**Task objective:** The answer must consist of every line from the entries that holds the word "Clases".

Segment Open

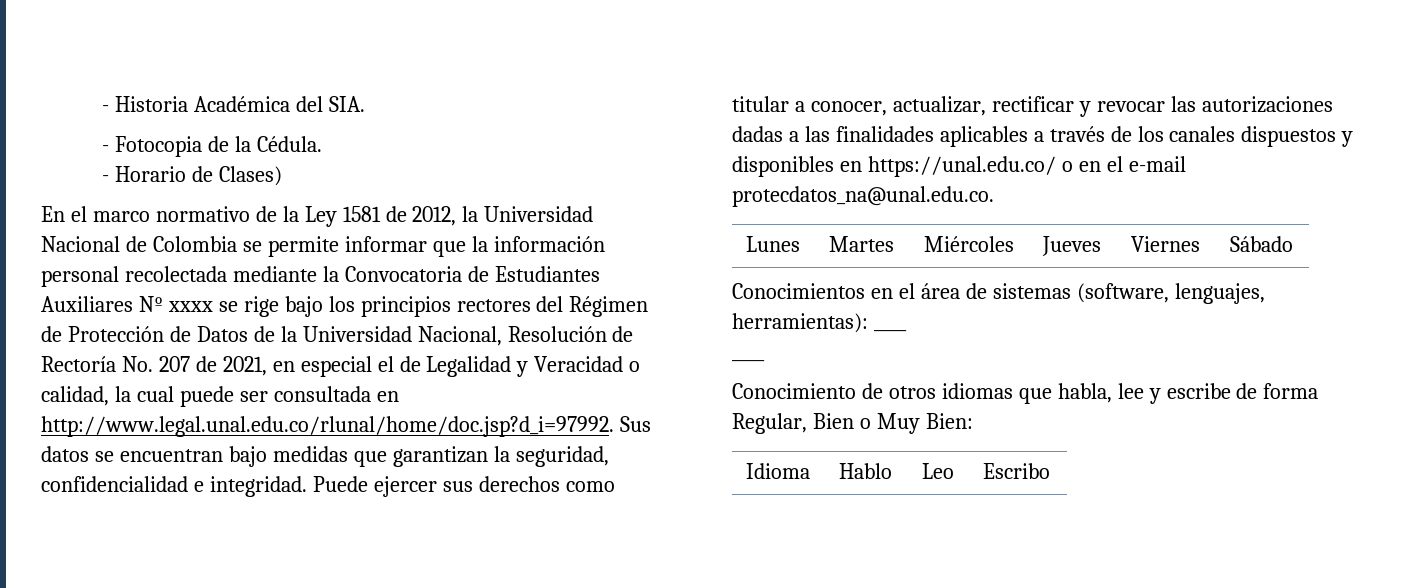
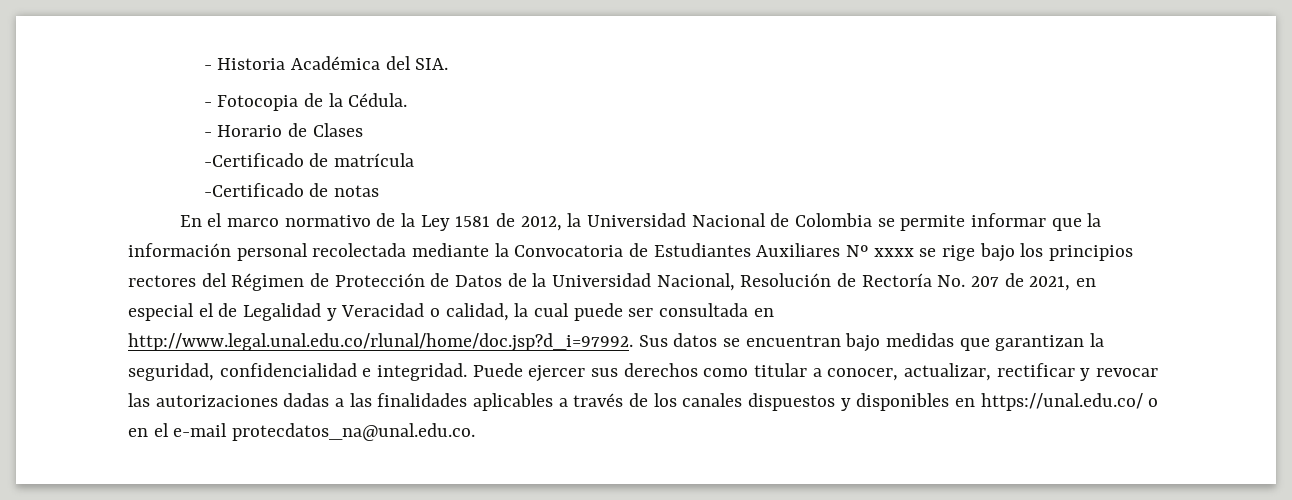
- - Horario de Clases)
+ - Horario de Clases
+ -Certificado de matrícula
+ -Certificado de notas
- Lunes | Martes | Miércoles | Jueves | Viernes | Sábado
- Conocimientos en el área de sistemas (software, lenguajes, herramientas): ____
- ____
- Conocimiento de otros idiomas que habla, lee y escribe de forma Regular, Bien o Muy Bien:
- Idioma | Hablo | Leo | Escribo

Segment Closed

**Answer to this task:**
- - Horario de Clases)
+ - Horario de Clases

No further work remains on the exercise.